Problem is, a bunch of them don't want the money. They don't want to move. They are attached to their homes. They have views of the water, and sentimental memories, and . . . well, it doesn't really matter WHAT they have, because it's THEIR property!

You know, the Founding Fathers had a funny idea about private property. They believed that the OWNERS got to keep it, and THEY got to decide if they wanted to sell. They did allow one little exception, and put it in the Fifth Amendment of the Bill of Rights. The exception says, "[N]or shall private property be taken for public use, without just compensation."

This is sometimes called the "takings clause." It says that public USE is the only exception, and even then "just compensation" must be paid.

Naturally, what constitutes "public use" is the big question. Well, one of them, because what "just compensation" means in most cases is "well below market value."

In this case, it's not public USE being talked about, but rather a public "benefit" the City of New London thought it saw. In other words, they decided they liked another plan for the property over private home ownership.

To which I answer, SO WHAT? It's not your property!

No problem for this city council. They decided flouting the Constitution was the better way to go.

Well, some of the folks of New Trumbull filed a lawsuit and won in the lower court. But the Connecticut Supreme Court overruled, and found for the city.

Incredibly, five members of the Supreme Court agreed! The four dissenters--O'Connor, Rehnquist, Scalia and Thomas--were scathing in their disagreement.

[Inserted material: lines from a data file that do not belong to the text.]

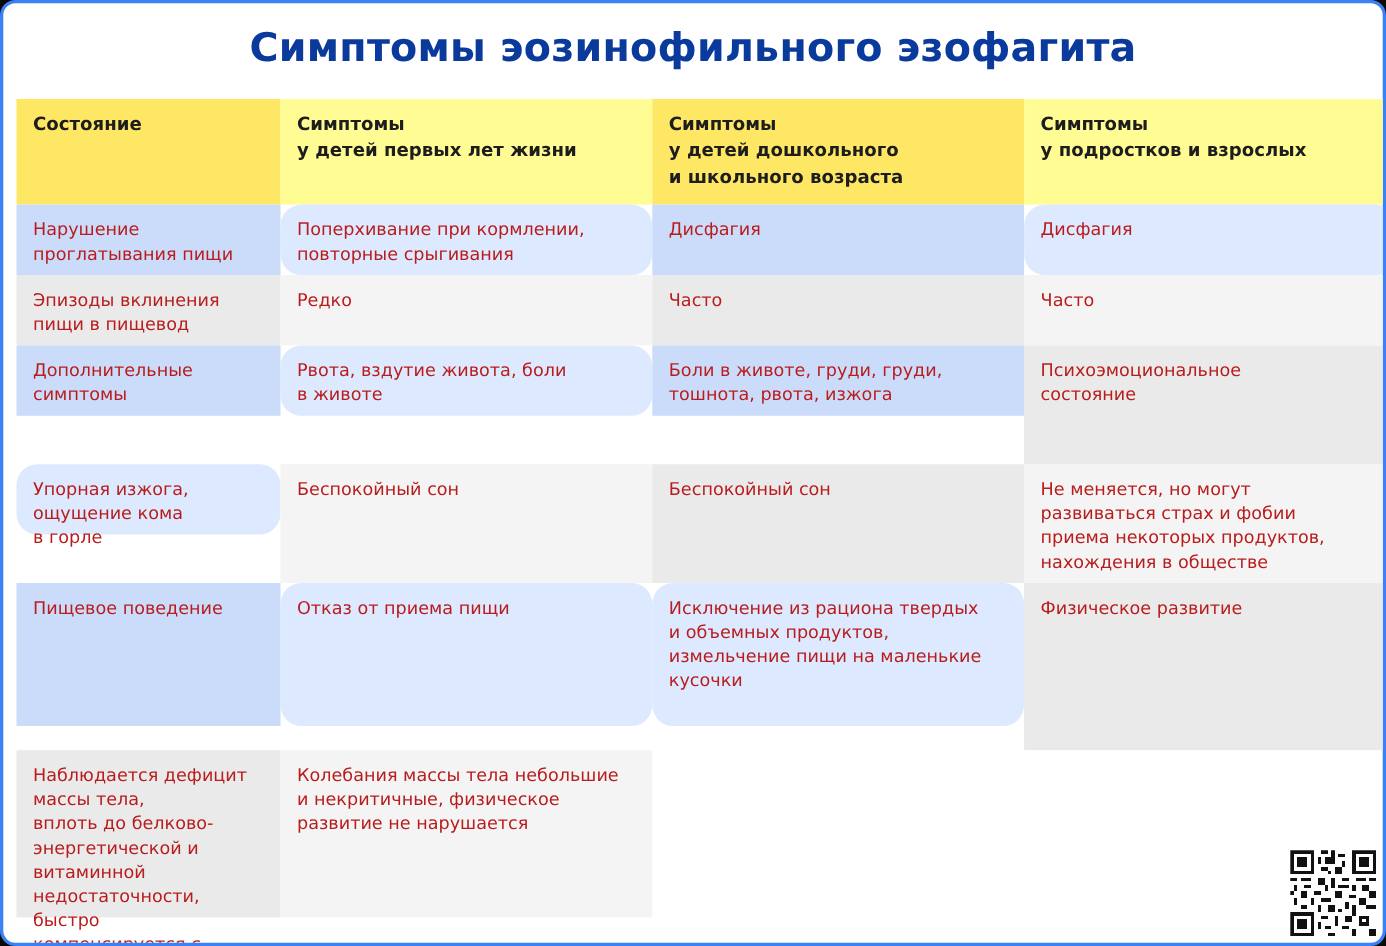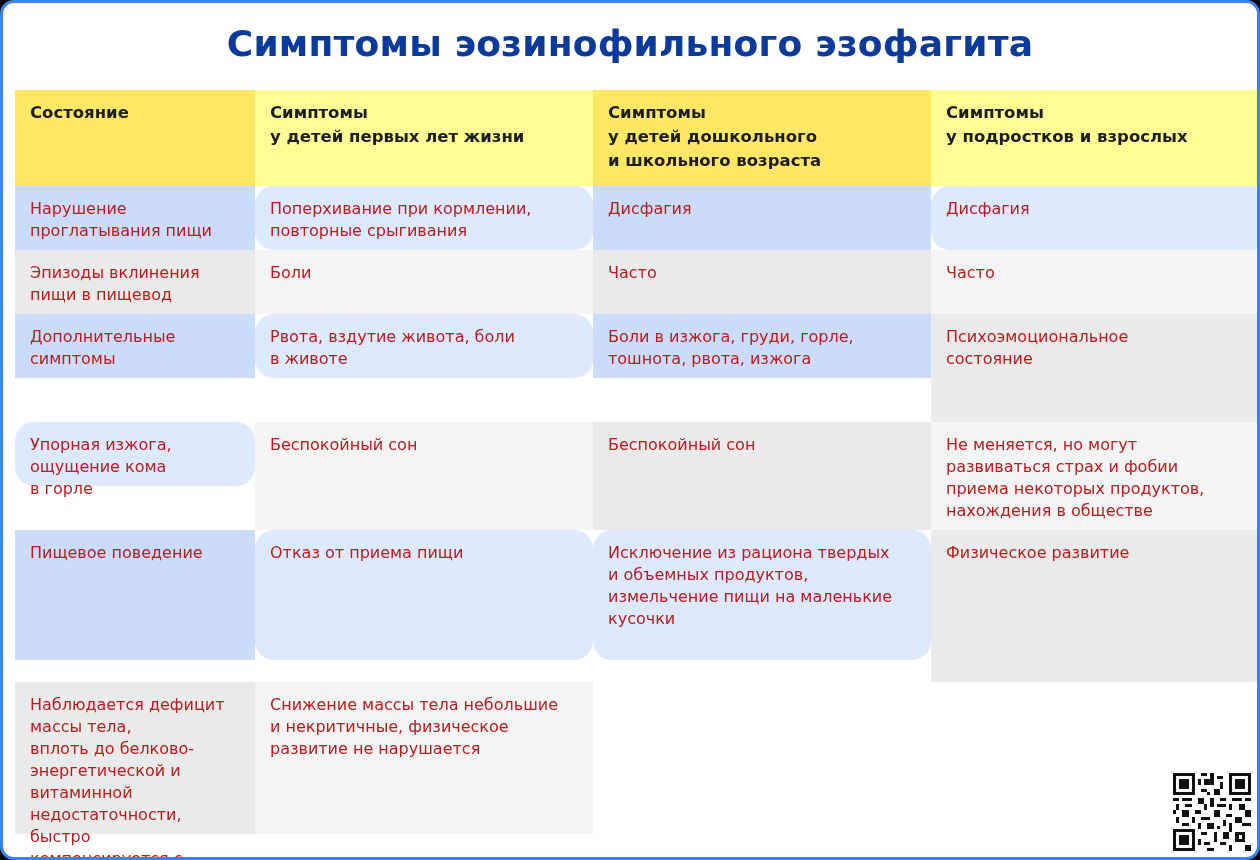"Боли" div.cell { text: Боли -> Редко }
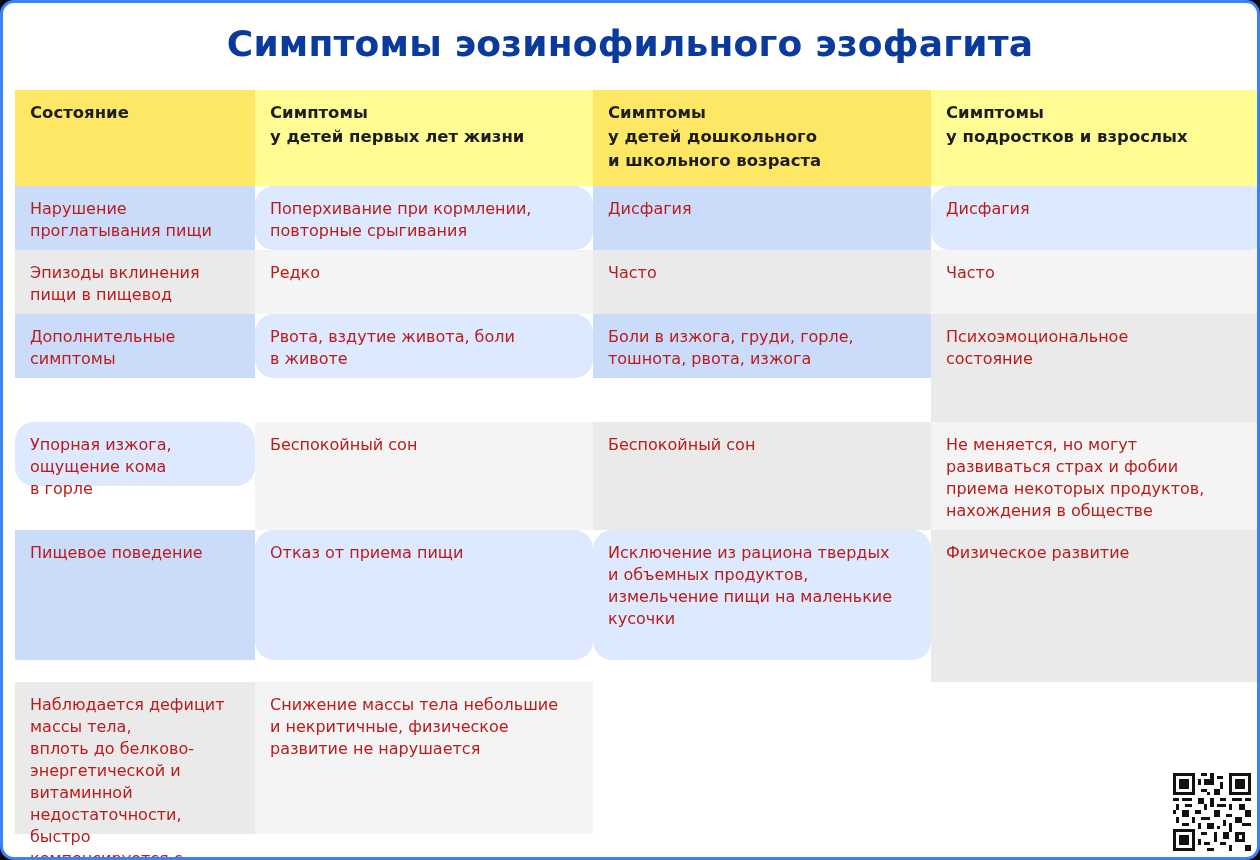"Боли в изжога, груди, горле," div.cell { text: изжога, груди, горле -> животе, груди, груди }
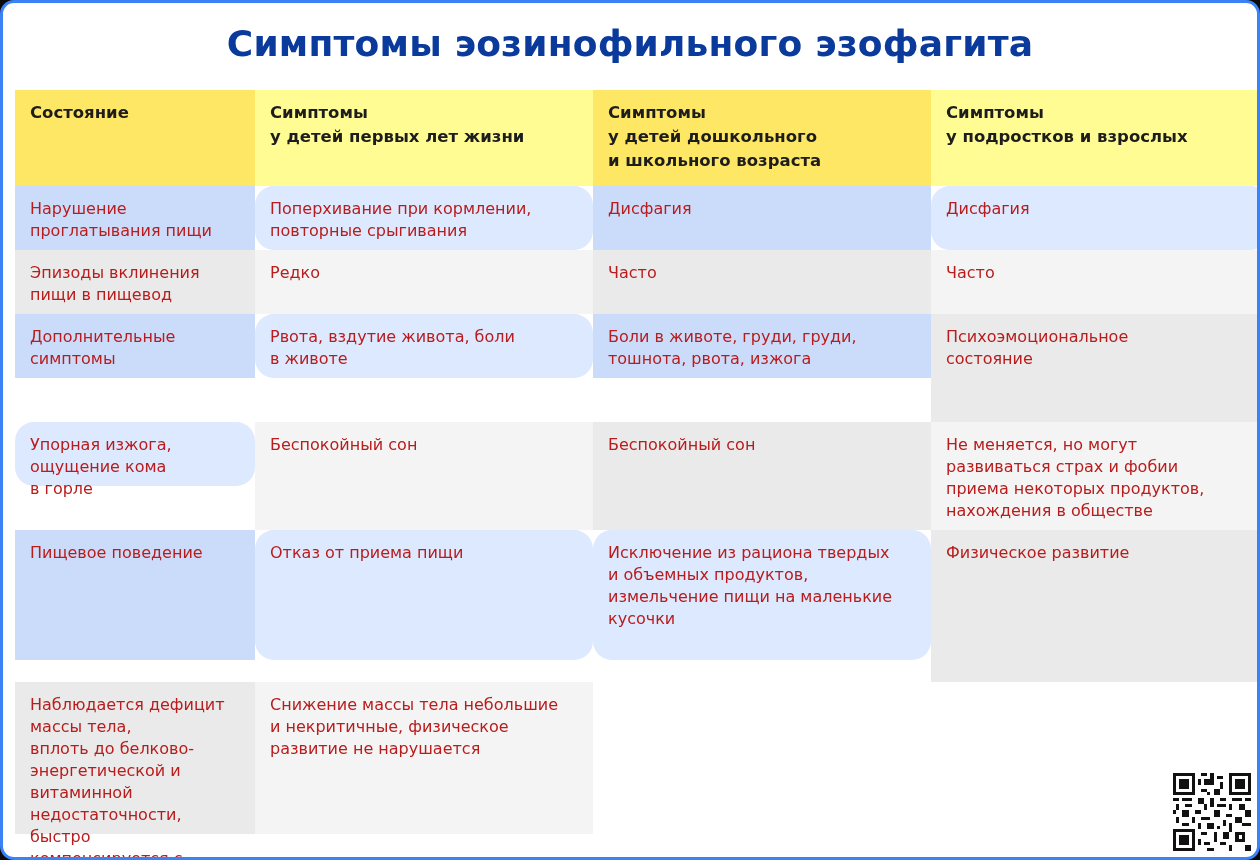"Снижение массы тела небольшие" div.cell { text: Снижение -> Колебания }
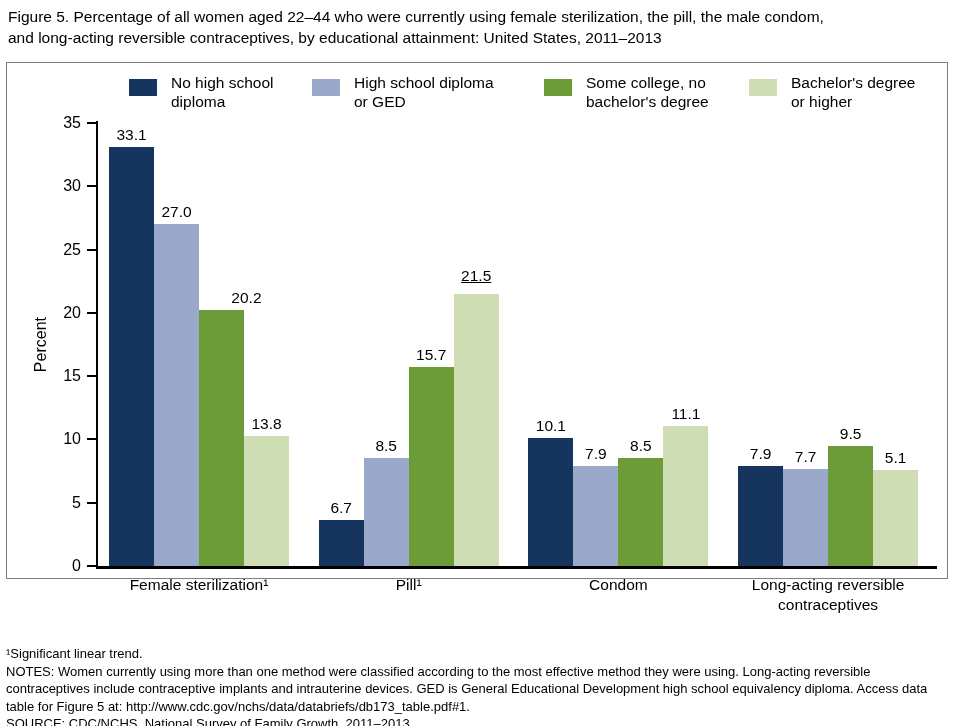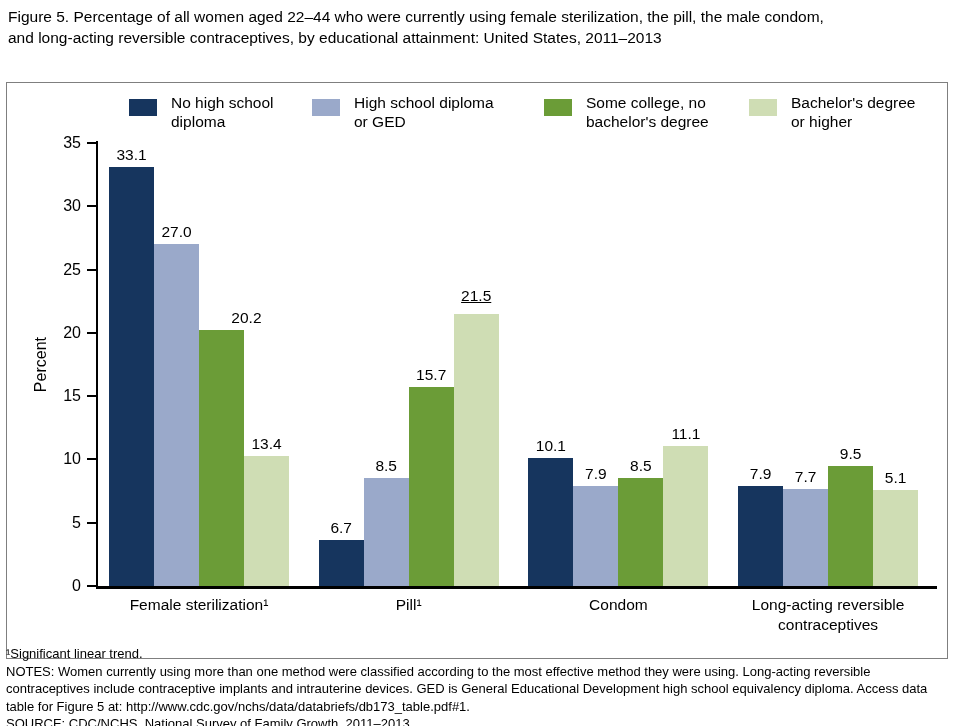"No high school" .chart-box { height: 577px -> 517px; margin-top: 20px -> none }
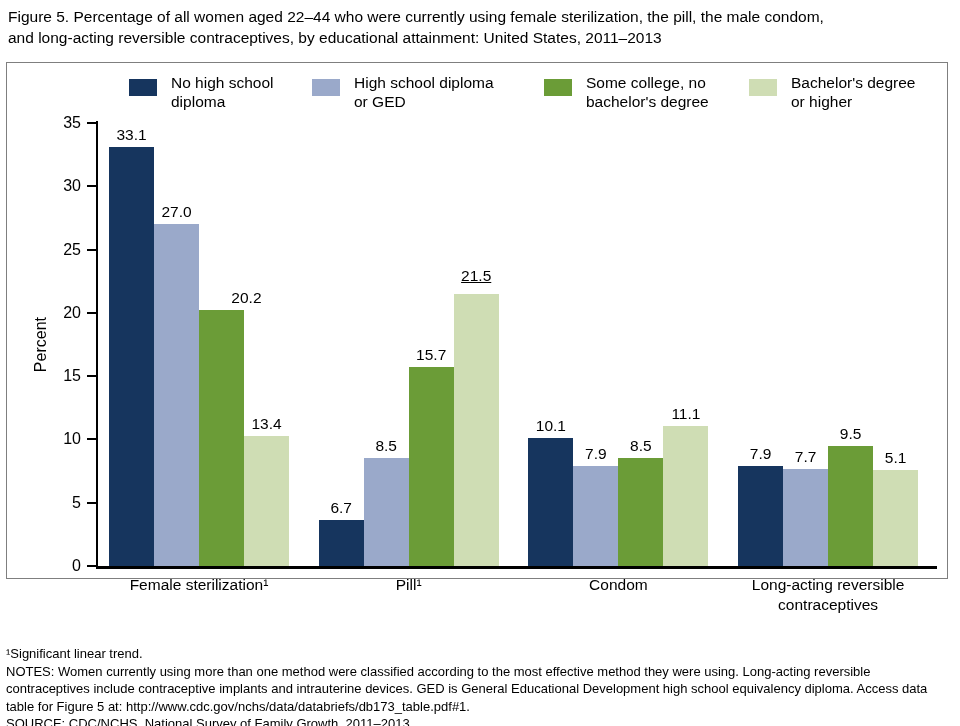"13.4" div.bar-value-label { text: 13.4 -> 13.8 }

The most lucid of all was Thomas, who is the great champion of sticking to the TEXT of the Constitution, which is a novel idea these days (but wasn't to the Founders). Here's part of what Thomas had to say in dissent:

"The most natural reading of the [Takings] Clause is that it allows the government to take property only if the government owns, or the public has a legal right to use, the property, as opposed to taking it for any public purpose or necessity whatsoever . . . The consequences of today's decision are not difficult to predict, and promise to be harmful. So-called "urban renewal" programs provide some compensation for the properties they take, but no compensation is possible for the subjective value of these lands to the individuals displaced and the indignity inflicted by uprooting them from their homes. Allowing the government to take property solely for public purposes is bad enough, but extending the concept of public purpose to encompass any economically beneficial goal guarantees that these losses will fall disproportionately on poor communities."

The Kelo decision is an embarrassment to the great principles of our founding, another crack in what we thought was the armor of individual rights.

Moscow . 1919? Maybe not. But I sure wish Mr. Peabody would put James Madison and Alexander Hamilton in his Way Back Machine, bring them here to the present day, and set them in the Supreme Court so they could give those 5 Justices a verbal spanking.